_ASSIGNED TASK:_ One line at a time, check the entries below for the word "upstream", and copy each line that has it.

::: EXERCISE MATERIAL :::

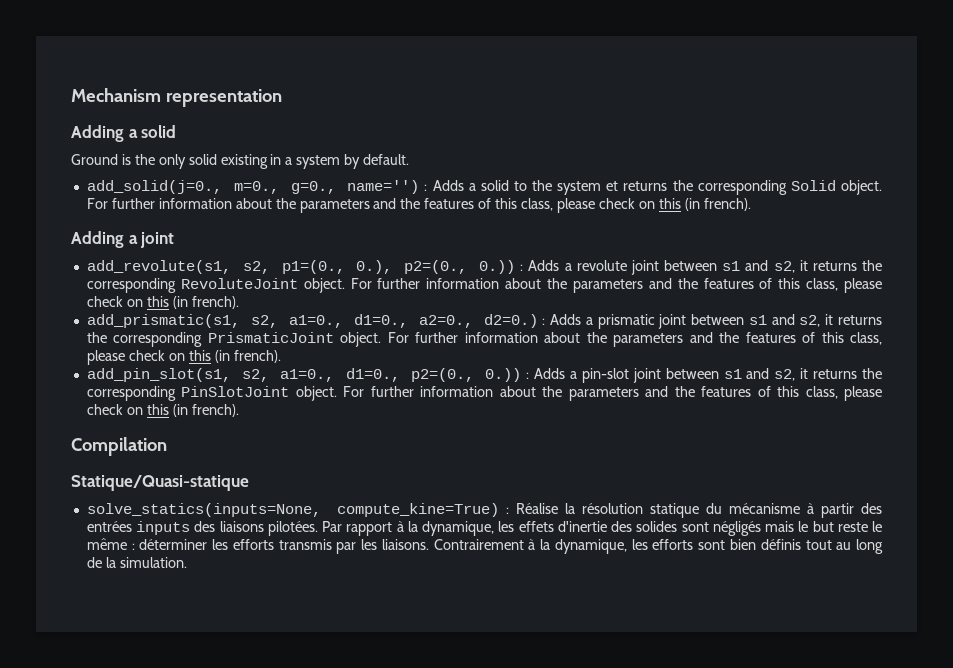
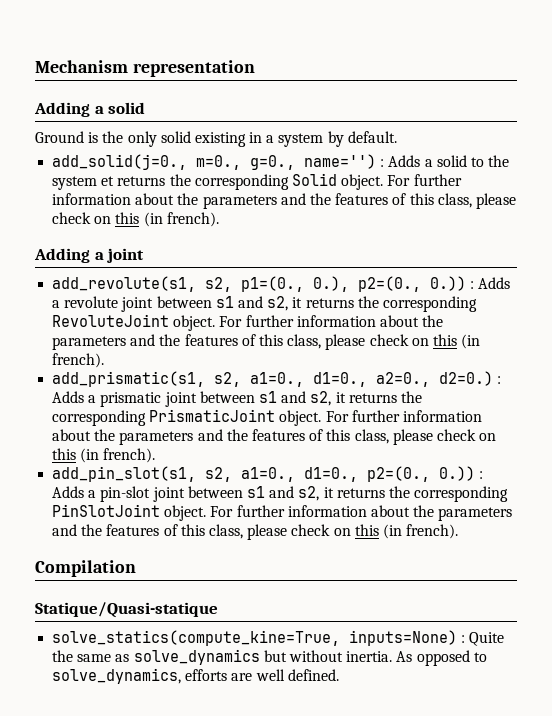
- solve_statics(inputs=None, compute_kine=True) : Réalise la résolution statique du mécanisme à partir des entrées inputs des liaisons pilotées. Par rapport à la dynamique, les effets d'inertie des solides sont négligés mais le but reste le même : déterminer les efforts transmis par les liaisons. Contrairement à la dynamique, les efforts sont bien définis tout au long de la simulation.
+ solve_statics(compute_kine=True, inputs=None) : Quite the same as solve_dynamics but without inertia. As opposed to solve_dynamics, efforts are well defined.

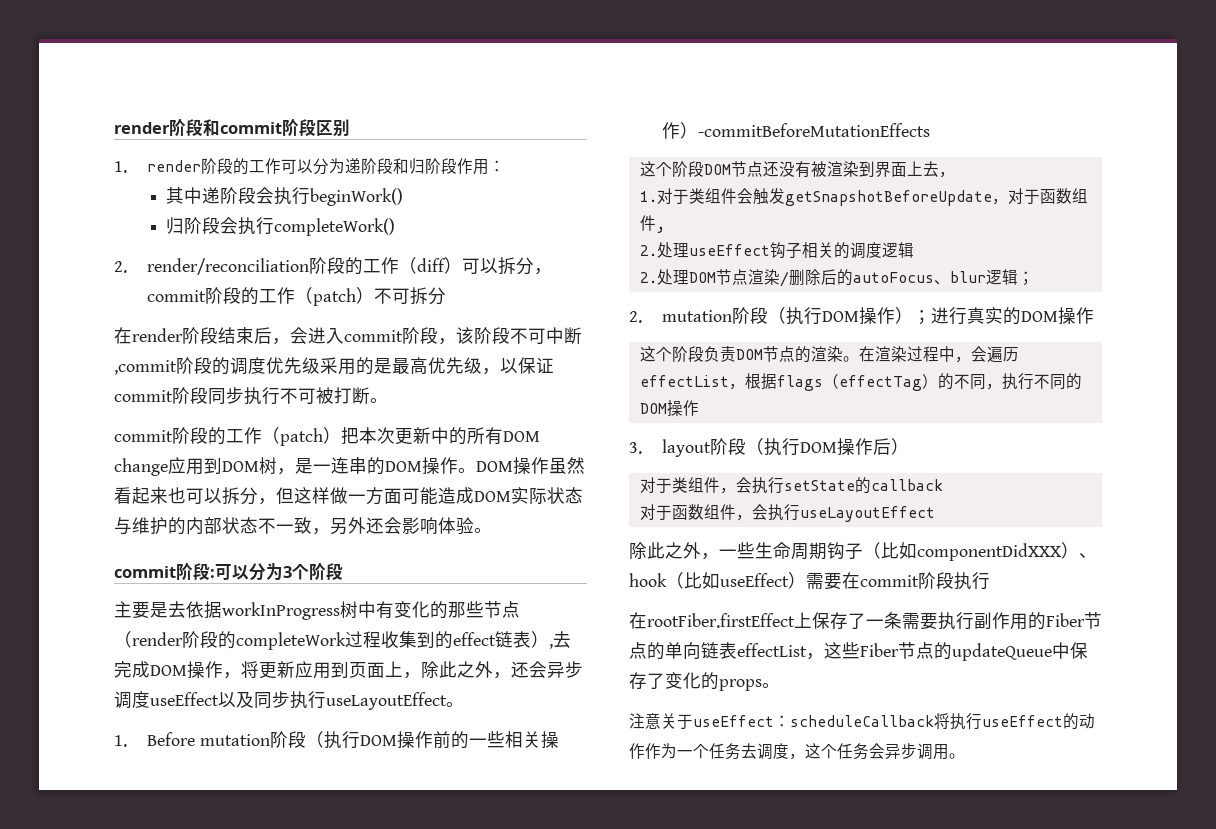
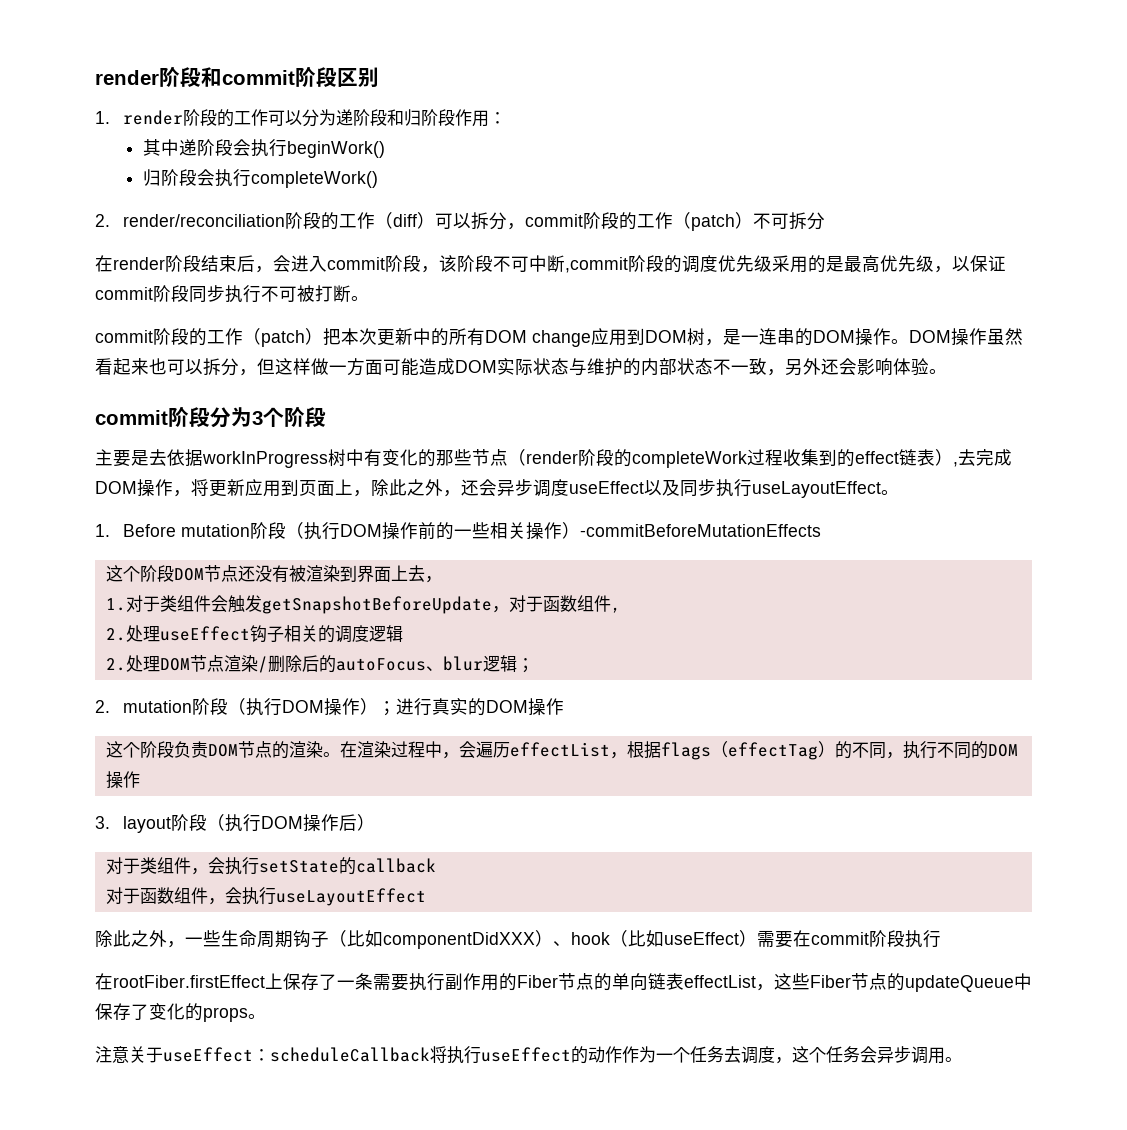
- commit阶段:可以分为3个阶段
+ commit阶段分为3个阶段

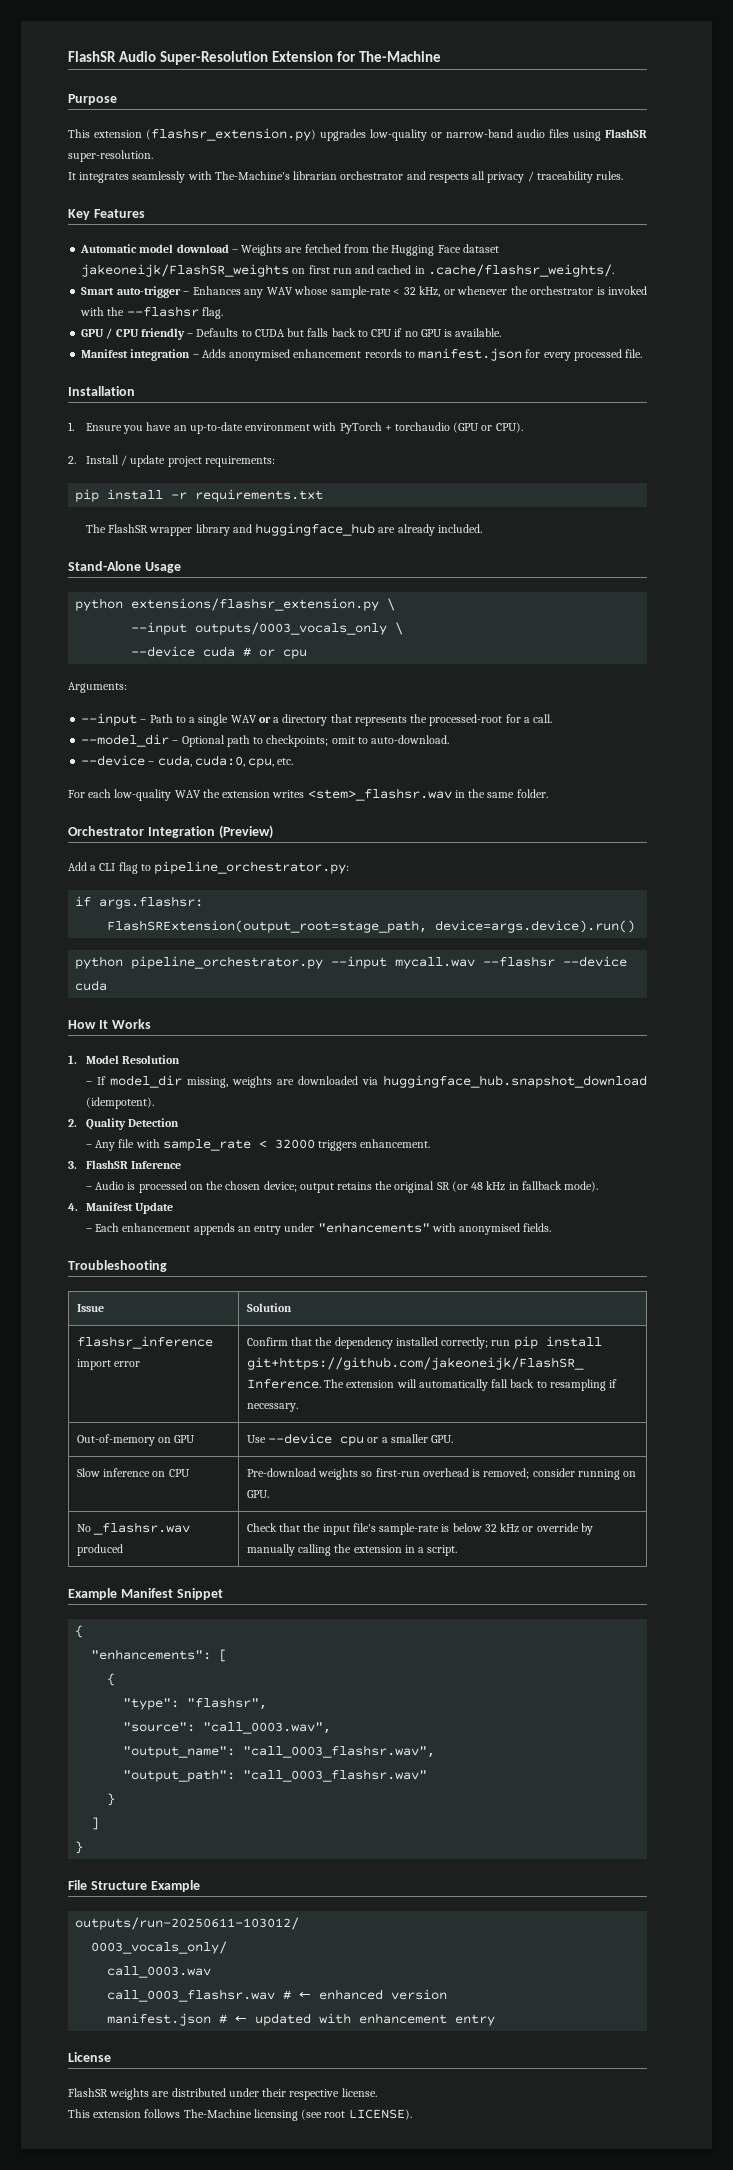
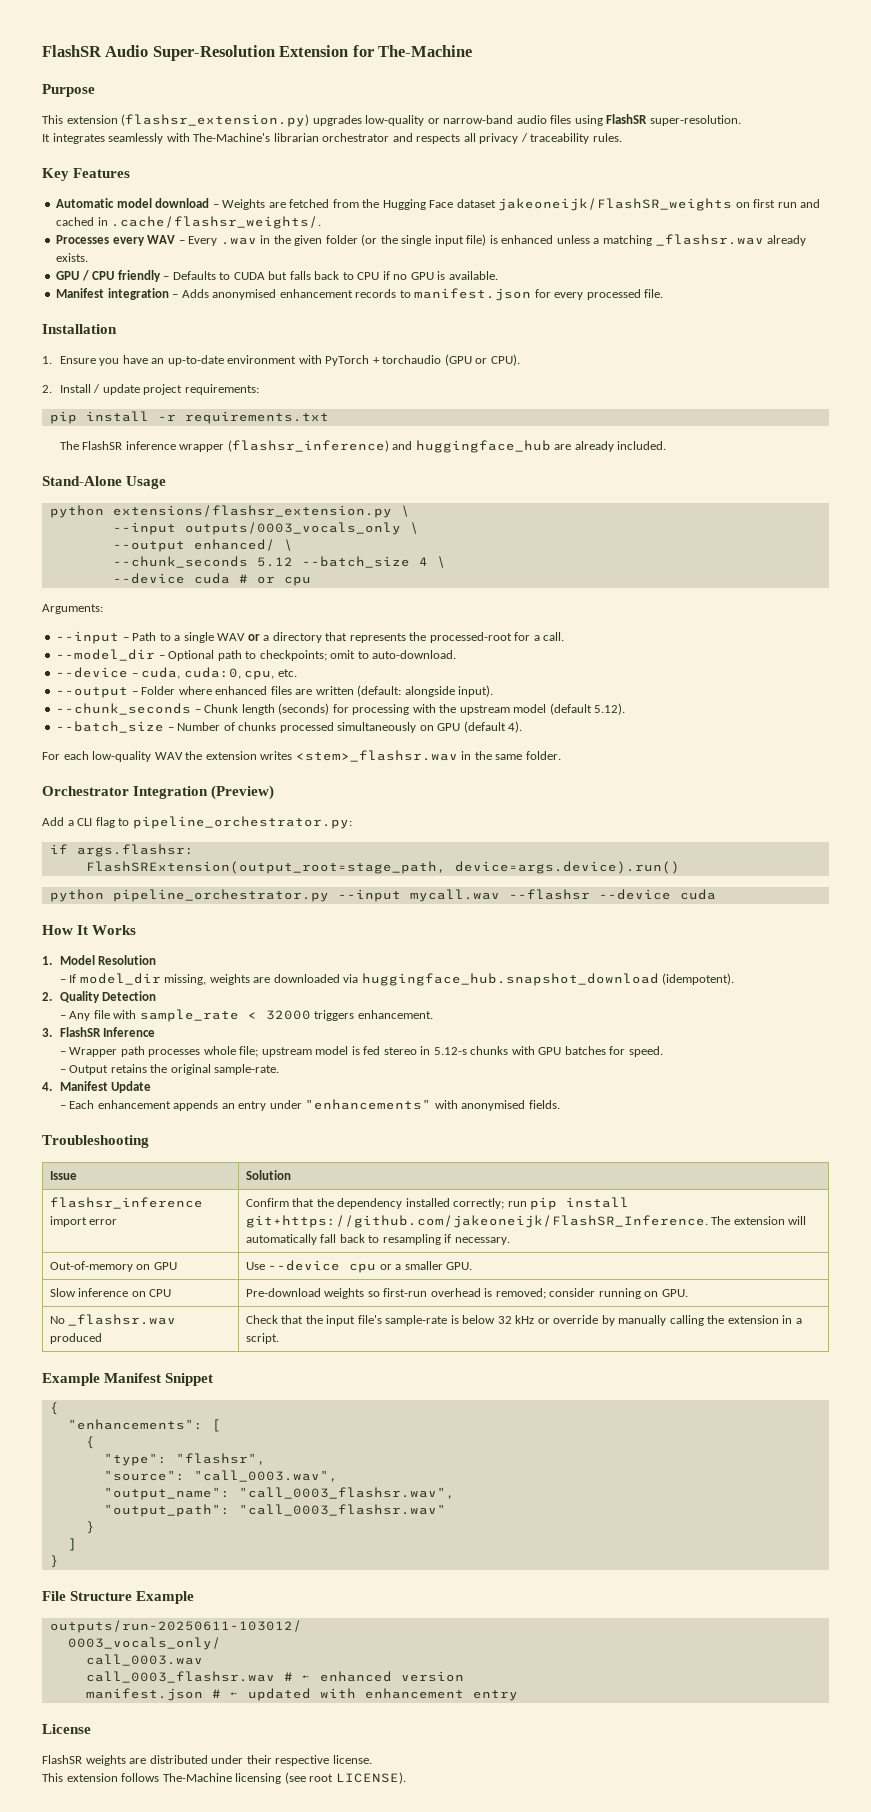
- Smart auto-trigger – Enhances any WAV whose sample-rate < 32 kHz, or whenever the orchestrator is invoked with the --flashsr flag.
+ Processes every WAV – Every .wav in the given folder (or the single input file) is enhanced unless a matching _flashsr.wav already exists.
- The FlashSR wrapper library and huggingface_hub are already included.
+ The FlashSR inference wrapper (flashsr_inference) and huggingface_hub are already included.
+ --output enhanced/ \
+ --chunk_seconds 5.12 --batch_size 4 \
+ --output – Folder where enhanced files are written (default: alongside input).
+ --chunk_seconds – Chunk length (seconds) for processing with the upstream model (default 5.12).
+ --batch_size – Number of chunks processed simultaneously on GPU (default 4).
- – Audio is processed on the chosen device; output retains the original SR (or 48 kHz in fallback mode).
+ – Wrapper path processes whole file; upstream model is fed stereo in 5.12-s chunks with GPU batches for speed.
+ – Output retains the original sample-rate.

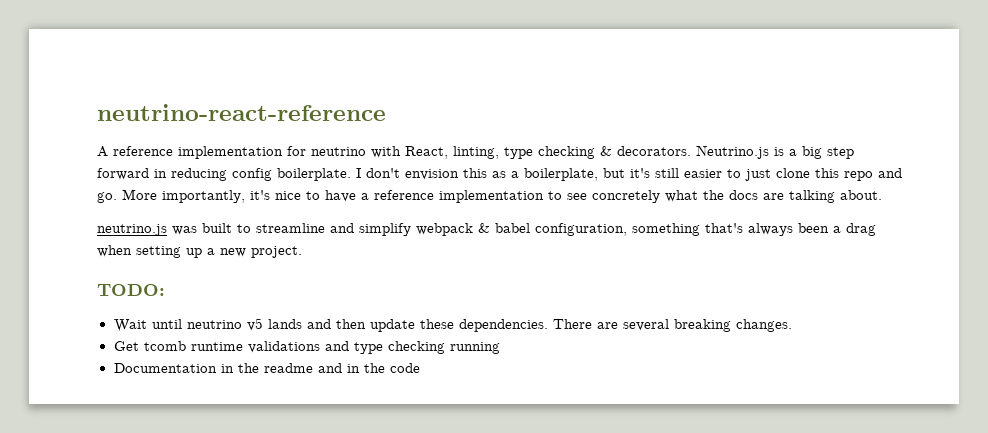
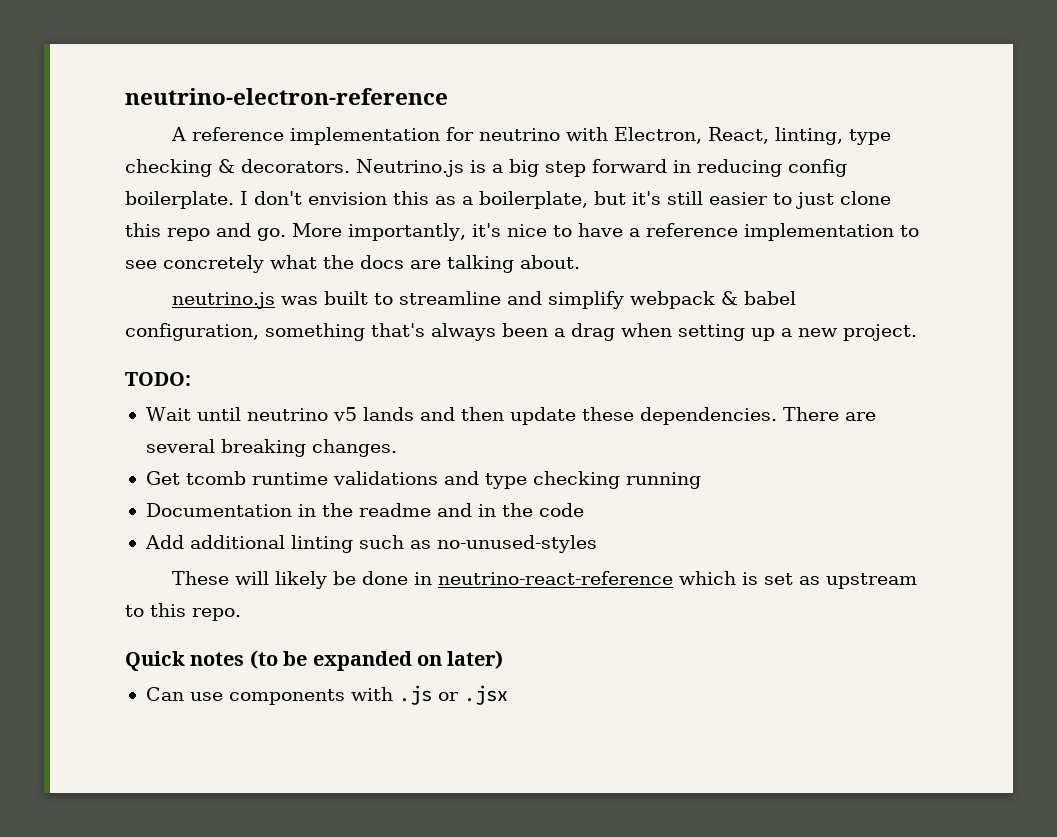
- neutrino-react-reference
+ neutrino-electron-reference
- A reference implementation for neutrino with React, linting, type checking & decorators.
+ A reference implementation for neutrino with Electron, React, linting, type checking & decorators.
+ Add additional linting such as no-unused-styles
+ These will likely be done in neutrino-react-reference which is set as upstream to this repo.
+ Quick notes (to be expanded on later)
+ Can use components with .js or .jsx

:::

_RESULT OF THIS TASK:_
+ --chunk_seconds – Chunk length (seconds) for processing with the upstream model (default 5.12).
+ – Wrapper path processes whole file; upstream model is fed stereo in 5.12-s chunks with GPU batches for speed.
+ These will likely be done in neutrino-react-reference which is set as upstream to this repo.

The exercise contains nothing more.